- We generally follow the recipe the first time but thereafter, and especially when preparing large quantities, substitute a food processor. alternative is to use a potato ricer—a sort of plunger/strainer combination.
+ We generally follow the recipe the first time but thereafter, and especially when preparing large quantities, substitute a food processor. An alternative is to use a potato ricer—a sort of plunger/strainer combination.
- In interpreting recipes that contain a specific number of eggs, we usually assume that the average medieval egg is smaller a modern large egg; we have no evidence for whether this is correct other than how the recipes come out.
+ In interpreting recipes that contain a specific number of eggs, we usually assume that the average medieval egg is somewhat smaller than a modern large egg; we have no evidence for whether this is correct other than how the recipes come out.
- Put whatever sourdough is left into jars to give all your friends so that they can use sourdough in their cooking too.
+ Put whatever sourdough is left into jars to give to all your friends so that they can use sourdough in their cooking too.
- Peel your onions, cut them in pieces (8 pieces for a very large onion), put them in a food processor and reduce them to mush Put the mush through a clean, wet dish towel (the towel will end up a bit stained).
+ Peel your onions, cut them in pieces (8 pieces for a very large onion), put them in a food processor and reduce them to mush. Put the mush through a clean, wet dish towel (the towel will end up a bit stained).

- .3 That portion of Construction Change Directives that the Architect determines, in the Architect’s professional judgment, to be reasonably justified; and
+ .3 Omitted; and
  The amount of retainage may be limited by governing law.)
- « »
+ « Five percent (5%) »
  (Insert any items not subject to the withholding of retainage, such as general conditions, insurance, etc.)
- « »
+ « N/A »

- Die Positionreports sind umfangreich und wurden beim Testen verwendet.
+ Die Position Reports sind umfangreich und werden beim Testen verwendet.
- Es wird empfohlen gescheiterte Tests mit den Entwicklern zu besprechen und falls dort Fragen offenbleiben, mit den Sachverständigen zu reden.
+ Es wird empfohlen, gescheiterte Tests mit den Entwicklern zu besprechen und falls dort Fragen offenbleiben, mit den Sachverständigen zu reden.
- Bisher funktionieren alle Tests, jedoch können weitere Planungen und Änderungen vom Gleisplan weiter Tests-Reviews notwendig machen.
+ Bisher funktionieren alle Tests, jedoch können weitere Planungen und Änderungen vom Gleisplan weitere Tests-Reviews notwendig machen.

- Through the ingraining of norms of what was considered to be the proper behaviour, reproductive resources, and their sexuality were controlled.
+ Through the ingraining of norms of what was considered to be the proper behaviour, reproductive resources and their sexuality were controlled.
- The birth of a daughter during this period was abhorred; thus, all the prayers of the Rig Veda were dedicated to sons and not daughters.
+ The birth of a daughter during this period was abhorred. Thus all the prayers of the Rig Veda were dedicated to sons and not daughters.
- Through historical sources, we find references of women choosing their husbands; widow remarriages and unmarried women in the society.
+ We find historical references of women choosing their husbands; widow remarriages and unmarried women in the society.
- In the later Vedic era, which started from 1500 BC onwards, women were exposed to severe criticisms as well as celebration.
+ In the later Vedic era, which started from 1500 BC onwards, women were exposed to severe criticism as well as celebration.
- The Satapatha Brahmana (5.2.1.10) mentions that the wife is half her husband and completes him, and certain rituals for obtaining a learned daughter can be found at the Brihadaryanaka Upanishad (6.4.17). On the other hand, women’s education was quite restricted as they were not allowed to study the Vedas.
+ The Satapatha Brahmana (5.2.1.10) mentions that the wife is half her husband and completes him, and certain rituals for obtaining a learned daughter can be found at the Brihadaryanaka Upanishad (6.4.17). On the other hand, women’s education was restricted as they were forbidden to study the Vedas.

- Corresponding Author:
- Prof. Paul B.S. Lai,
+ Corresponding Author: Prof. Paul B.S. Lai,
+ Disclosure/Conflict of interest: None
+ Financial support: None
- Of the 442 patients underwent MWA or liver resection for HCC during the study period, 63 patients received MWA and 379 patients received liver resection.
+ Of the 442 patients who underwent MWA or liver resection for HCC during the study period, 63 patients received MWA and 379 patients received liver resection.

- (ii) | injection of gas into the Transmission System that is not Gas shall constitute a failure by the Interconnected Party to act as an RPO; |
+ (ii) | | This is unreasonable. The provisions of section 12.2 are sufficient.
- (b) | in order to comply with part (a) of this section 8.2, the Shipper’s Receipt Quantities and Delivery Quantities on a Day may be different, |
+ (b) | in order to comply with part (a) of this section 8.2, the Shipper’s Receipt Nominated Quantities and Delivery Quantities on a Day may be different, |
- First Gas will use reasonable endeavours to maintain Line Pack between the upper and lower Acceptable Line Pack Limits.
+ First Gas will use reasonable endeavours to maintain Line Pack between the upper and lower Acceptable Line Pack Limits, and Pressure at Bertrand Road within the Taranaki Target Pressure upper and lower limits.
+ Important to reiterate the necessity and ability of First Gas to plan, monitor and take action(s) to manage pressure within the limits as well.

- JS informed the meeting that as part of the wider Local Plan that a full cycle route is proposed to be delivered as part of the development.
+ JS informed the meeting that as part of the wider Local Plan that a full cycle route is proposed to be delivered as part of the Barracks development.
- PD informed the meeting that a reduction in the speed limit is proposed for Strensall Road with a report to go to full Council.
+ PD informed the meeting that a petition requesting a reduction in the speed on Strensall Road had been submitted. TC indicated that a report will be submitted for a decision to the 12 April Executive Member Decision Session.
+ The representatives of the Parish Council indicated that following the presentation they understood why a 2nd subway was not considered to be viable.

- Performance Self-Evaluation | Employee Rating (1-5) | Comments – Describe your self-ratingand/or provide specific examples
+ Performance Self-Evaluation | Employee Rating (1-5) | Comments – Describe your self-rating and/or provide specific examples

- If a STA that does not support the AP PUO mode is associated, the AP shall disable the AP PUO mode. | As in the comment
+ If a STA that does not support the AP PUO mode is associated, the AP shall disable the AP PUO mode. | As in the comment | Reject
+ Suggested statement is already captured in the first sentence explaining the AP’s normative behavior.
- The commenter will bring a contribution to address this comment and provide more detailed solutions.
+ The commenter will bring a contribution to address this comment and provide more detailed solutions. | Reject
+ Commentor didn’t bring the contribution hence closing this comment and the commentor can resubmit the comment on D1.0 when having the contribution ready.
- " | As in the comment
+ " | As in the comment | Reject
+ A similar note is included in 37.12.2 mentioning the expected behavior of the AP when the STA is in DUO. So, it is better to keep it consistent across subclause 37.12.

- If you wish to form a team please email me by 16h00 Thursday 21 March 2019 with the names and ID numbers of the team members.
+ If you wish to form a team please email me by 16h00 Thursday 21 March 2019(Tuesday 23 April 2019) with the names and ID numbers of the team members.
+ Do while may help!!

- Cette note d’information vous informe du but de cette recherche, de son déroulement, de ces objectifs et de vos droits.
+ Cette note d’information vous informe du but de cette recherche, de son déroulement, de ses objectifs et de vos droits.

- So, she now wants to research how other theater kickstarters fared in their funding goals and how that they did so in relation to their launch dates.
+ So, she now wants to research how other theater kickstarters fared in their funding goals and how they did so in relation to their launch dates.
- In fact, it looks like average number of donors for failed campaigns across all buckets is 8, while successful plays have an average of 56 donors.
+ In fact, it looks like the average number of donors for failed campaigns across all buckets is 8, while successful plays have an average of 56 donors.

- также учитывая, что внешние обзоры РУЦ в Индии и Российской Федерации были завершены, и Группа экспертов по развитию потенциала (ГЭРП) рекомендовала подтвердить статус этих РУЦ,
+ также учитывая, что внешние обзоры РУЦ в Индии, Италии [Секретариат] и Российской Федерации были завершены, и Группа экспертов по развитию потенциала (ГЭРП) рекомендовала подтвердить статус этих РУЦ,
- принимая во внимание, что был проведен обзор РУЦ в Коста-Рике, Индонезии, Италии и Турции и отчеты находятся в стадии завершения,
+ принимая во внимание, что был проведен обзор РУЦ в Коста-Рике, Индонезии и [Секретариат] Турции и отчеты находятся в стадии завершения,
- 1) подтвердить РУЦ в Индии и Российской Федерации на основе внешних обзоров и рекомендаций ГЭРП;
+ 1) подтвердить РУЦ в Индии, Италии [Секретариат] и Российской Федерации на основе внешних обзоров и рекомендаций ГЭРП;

--------------------------------------------------

**Brief**. Copy word for word the stretch of entries above from the line that has "werden beim Testen verwendet." through the line that has "period was abhorred.", both ends included, and nothing outside it.

**Solution to the exercise**.
+ Die Position Reports sind umfangreich und werden beim Testen verwendet.
- Es wird empfohlen gescheiterte Tests mit den Entwicklern zu besprechen und falls dort Fragen offenbleiben, mit den Sachverständigen zu reden.
+ Es wird empfohlen, gescheiterte Tests mit den Entwicklern zu besprechen und falls dort Fragen offenbleiben, mit den Sachverständigen zu reden.
- Bisher funktionieren alle Tests, jedoch können weitere Planungen und Änderungen vom Gleisplan weiter Tests-Reviews notwendig machen.
+ Bisher funktionieren alle Tests, jedoch können weitere Planungen und Änderungen vom Gleisplan weitere Tests-Reviews notwendig machen.

- Through the ingraining of norms of what was considered to be the proper behaviour, reproductive resources, and their sexuality were controlled.
+ Through the ingraining of norms of what was considered to be the proper behaviour, reproductive resources and their sexuality were controlled.
- The birth of a daughter during this period was abhorred; thus, all the prayers of the Rig Veda were dedicated to sons and not daughters.
+ The birth of a daughter during this period was abhorred. Thus all the prayers of the Rig Veda were dedicated to sons and not daughters.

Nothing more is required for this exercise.